• [Task to carry out]: Your task is to copy every entry exactly.

*** Given data ***

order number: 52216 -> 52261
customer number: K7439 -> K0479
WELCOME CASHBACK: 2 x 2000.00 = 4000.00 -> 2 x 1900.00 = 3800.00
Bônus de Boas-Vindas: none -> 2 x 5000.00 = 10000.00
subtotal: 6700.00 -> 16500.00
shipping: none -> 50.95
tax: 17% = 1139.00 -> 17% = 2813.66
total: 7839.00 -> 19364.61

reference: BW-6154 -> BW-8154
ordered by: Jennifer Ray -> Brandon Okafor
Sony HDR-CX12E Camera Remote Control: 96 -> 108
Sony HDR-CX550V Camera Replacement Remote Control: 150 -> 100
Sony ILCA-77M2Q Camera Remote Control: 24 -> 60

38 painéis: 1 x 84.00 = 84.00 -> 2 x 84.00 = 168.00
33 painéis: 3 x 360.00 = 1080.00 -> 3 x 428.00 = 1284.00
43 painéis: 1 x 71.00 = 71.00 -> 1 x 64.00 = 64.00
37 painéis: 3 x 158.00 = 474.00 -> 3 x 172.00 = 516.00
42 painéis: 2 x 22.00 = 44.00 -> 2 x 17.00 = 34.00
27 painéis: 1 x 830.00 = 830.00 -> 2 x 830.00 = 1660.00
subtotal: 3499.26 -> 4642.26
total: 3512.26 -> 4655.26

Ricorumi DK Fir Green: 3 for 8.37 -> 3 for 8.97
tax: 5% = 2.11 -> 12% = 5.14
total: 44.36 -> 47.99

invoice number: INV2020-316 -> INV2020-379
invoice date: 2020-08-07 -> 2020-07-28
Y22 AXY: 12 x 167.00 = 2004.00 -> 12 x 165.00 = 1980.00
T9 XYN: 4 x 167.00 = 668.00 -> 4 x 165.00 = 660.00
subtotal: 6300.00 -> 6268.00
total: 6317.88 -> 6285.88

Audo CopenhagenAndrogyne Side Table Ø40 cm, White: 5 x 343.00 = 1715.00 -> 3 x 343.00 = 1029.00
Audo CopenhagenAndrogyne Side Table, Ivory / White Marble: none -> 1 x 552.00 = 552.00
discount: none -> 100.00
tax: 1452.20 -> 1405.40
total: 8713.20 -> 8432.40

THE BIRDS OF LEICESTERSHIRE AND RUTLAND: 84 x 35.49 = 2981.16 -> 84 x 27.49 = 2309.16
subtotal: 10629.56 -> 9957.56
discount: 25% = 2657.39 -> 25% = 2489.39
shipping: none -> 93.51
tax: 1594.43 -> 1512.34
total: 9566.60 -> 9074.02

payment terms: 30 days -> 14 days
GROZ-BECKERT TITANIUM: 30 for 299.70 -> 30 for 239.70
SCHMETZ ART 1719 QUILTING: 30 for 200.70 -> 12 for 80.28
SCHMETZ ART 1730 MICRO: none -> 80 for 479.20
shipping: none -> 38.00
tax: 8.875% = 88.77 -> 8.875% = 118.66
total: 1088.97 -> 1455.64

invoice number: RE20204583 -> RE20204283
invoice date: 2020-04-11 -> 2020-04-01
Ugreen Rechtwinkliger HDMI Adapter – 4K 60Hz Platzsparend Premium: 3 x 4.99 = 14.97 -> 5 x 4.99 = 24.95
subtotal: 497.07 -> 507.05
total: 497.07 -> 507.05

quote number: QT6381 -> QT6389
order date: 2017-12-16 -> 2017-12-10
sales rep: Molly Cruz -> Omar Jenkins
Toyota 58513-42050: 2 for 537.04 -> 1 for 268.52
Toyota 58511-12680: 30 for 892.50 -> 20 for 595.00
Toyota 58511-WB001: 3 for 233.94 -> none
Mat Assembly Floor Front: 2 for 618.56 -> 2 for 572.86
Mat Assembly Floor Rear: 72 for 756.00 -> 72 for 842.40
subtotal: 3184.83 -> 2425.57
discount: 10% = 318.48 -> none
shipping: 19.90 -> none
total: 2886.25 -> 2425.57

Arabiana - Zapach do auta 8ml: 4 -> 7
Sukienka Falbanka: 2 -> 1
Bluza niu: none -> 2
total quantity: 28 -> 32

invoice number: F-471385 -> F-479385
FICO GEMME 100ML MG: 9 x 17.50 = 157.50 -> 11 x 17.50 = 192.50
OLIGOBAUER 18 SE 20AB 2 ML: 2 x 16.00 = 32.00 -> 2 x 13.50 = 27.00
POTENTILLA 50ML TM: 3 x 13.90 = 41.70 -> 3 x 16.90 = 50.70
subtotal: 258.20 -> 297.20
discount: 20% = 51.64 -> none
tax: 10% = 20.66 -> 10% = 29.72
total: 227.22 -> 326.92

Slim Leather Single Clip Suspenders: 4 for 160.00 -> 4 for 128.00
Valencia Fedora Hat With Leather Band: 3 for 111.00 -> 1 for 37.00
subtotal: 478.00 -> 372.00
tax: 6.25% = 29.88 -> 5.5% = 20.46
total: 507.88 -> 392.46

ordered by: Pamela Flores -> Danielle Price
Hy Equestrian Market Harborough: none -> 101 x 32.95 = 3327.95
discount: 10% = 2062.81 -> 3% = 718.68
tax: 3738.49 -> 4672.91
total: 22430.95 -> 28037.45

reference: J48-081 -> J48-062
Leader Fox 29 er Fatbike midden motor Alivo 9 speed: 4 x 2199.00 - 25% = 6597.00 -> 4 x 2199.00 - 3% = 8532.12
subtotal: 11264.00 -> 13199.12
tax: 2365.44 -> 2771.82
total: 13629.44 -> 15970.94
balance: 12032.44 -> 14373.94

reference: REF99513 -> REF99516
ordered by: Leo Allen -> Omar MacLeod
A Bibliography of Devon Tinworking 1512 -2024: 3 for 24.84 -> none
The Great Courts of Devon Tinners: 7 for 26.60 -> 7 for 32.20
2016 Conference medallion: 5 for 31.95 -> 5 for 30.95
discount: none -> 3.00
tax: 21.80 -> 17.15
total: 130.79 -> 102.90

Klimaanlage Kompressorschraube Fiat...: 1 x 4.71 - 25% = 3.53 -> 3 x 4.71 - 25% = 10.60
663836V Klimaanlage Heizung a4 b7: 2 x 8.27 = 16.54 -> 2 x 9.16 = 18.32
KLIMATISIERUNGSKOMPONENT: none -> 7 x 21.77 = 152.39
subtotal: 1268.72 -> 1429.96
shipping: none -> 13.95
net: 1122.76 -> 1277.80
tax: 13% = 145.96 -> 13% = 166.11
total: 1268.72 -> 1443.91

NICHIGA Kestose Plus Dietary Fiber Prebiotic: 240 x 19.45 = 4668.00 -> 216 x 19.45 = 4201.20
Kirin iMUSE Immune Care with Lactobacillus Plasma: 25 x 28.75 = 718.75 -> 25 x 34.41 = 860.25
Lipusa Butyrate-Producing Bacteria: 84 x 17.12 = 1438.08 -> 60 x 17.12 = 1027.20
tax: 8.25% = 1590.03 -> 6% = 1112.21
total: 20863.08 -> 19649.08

*** End of Given data ***

• [Your solution]:
order number: 52216 -> 52261
customer number: K7439 -> K0479
WELCOME CASHBACK: 2 x 2000.00 = 4000.00 -> 2 x 1900.00 = 3800.00
Bônus de Boas-Vindas: none -> 2 x 5000.00 = 10000.00
subtotal: 6700.00 -> 16500.00
shipping: none -> 50.95
tax: 17% = 1139.00 -> 17% = 2813.66
total: 7839.00 -> 19364.61

reference: BW-6154 -> BW-8154
ordered by: Jennifer Ray -> Brandon Okafor
Sony HDR-CX12E Camera Remote Control: 96 -> 108
Sony HDR-CX550V Camera Replacement Remote Control: 150 -> 100
Sony ILCA-77M2Q Camera Remote Control: 24 -> 60

38 painéis: 1 x 84.00 = 84.00 -> 2 x 84.00 = 168.00
33 painéis: 3 x 360.00 = 1080.00 -> 3 x 428.00 = 1284.00
43 painéis: 1 x 71.00 = 71.00 -> 1 x 64.00 = 64.00
37 painéis: 3 x 158.00 = 474.00 -> 3 x 172.00 = 516.00
42 painéis: 2 x 22.00 = 44.00 -> 2 x 17.00 = 34.00
27 painéis: 1 x 830.00 = 830.00 -> 2 x 830.00 = 1660.00
subtotal: 3499.26 -> 4642.26
total: 3512.26 -> 4655.26

Ricorumi DK Fir Green: 3 for 8.37 -> 3 for 8.97
tax: 5% = 2.11 -> 12% = 5.14
total: 44.36 -> 47.99

invoice number: INV2020-316 -> INV2020-379
invoice date: 2020-08-07 -> 2020-07-28
Y22 AXY: 12 x 167.00 = 2004.00 -> 12 x 165.00 = 1980.00
T9 XYN: 4 x 167.00 = 668.00 -> 4 x 165.00 = 660.00
subtotal: 6300.00 -> 6268.00
total: 6317.88 -> 6285.88

Audo CopenhagenAndrogyne Side Table Ø40 cm, White: 5 x 343.00 = 1715.00 -> 3 x 343.00 = 1029.00
Audo CopenhagenAndrogyne Side Table, Ivory / White Marble: none -> 1 x 552.00 = 552.00
discount: none -> 100.00
tax: 1452.20 -> 1405.40
total: 8713.20 -> 8432.40

THE BIRDS OF LEICESTERSHIRE AND RUTLAND: 84 x 35.49 = 2981.16 -> 84 x 27.49 = 2309.16
subtotal: 10629.56 -> 9957.56
discount: 25% = 2657.39 -> 25% = 2489.39
shipping: none -> 93.51
tax: 1594.43 -> 1512.34
total: 9566.60 -> 9074.02

payment terms: 30 days -> 14 days
GROZ-BECKERT TITANIUM: 30 for 299.70 -> 30 for 239.70
SCHMETZ ART 1719 QUILTING: 30 for 200.70 -> 12 for 80.28
SCHMETZ ART 1730 MICRO: none -> 80 for 479.20
shipping: none -> 38.00
tax: 8.875% = 88.77 -> 8.875% = 118.66
total: 1088.97 -> 1455.64

invoice number: RE20204583 -> RE20204283
invoice date: 2020-04-11 -> 2020-04-01
Ugreen Rechtwinkliger HDMI Adapter – 4K 60Hz Platzsparend Premium: 3 x 4.99 = 14.97 -> 5 x 4.99 = 24.95
subtotal: 497.07 -> 507.05
total: 497.07 -> 507.05

quote number: QT6381 -> QT6389
order date: 2017-12-16 -> 2017-12-10
sales rep: Molly Cruz -> Omar Jenkins
Toyota 58513-42050: 2 for 537.04 -> 1 for 268.52
Toyota 58511-12680: 30 for 892.50 -> 20 for 595.00
Toyota 58511-WB001: 3 for 233.94 -> none
Mat Assembly Floor Front: 2 for 618.56 -> 2 for 572.86
Mat Assembly Floor Rear: 72 for 756.00 -> 72 for 842.40
subtotal: 3184.83 -> 2425.57
discount: 10% = 318.48 -> none
shipping: 19.90 -> none
total: 2886.25 -> 2425.57

Arabiana - Zapach do auta 8ml: 4 -> 7
Sukienka Falbanka: 2 -> 1
Bluza niu: none -> 2
total quantity: 28 -> 32

invoice number: F-471385 -> F-479385
FICO GEMME 100ML MG: 9 x 17.50 = 157.50 -> 11 x 17.50 = 192.50
OLIGOBAUER 18 SE 20AB 2 ML: 2 x 16.00 = 32.00 -> 2 x 13.50 = 27.00
POTENTILLA 50ML TM: 3 x 13.90 = 41.70 -> 3 x 16.90 = 50.70
subtotal: 258.20 -> 297.20
discount: 20% = 51.64 -> none
tax: 10% = 20.66 -> 10% = 29.72
total: 227.22 -> 326.92

Slim Leather Single Clip Suspenders: 4 for 160.00 -> 4 for 128.00
Valencia Fedora Hat With Leather Band: 3 for 111.00 -> 1 for 37.00
subtotal: 478.00 -> 372.00
tax: 6.25% = 29.88 -> 5.5% = 20.46
total: 507.88 -> 392.46

ordered by: Pamela Flores -> Danielle Price
Hy Equestrian Market Harborough: none -> 101 x 32.95 = 3327.95
discount: 10% = 2062.81 -> 3% = 718.68
tax: 3738.49 -> 4672.91
total: 22430.95 -> 28037.45

reference: J48-081 -> J48-062
Leader Fox 29 er Fatbike midden motor Alivo 9 speed: 4 x 2199.00 - 25% = 6597.00 -> 4 x 2199.00 - 3% = 8532.12
subtotal: 11264.00 -> 13199.12
tax: 2365.44 -> 2771.82
total: 13629.44 -> 15970.94
balance: 12032.44 -> 14373.94

reference: REF99513 -> REF99516
ordered by: Leo Allen -> Omar MacLeod
A Bibliography of Devon Tinworking 1512 -2024: 3 for 24.84 -> none
The Great Courts of Devon Tinners: 7 for 26.60 -> 7 for 32.20
2016 Conference medallion: 5 for 31.95 -> 5 for 30.95
discount: none -> 3.00
tax: 21.80 -> 17.15
total: 130.79 -> 102.90

Klimaanlage Kompressorschraube Fiat...: 1 x 4.71 - 25% = 3.53 -> 3 x 4.71 - 25% = 10.60
663836V Klimaanlage Heizung a4 b7: 2 x 8.27 = 16.54 -> 2 x 9.16 = 18.32
KLIMATISIERUNGSKOMPONENT: none -> 7 x 21.77 = 152.39
subtotal: 1268.72 -> 1429.96
shipping: none -> 13.95
net: 1122.76 -> 1277.80
tax: 13% = 145.96 -> 13% = 166.11
total: 1268.72 -> 1443.91

NICHIGA Kestose Plus Dietary Fiber Prebiotic: 240 x 19.45 = 4668.00 -> 216 x 19.45 = 4201.20
Kirin iMUSE Immune Care with Lactobacillus Plasma: 25 x 28.75 = 718.75 -> 25 x 34.41 = 860.25
Lipusa Butyrate-Producing Bacteria: 84 x 17.12 = 1438.08 -> 60 x 17.12 = 1027.20
tax: 8.25% = 1590.03 -> 6% = 1112.21
total: 20863.08 -> 19649.08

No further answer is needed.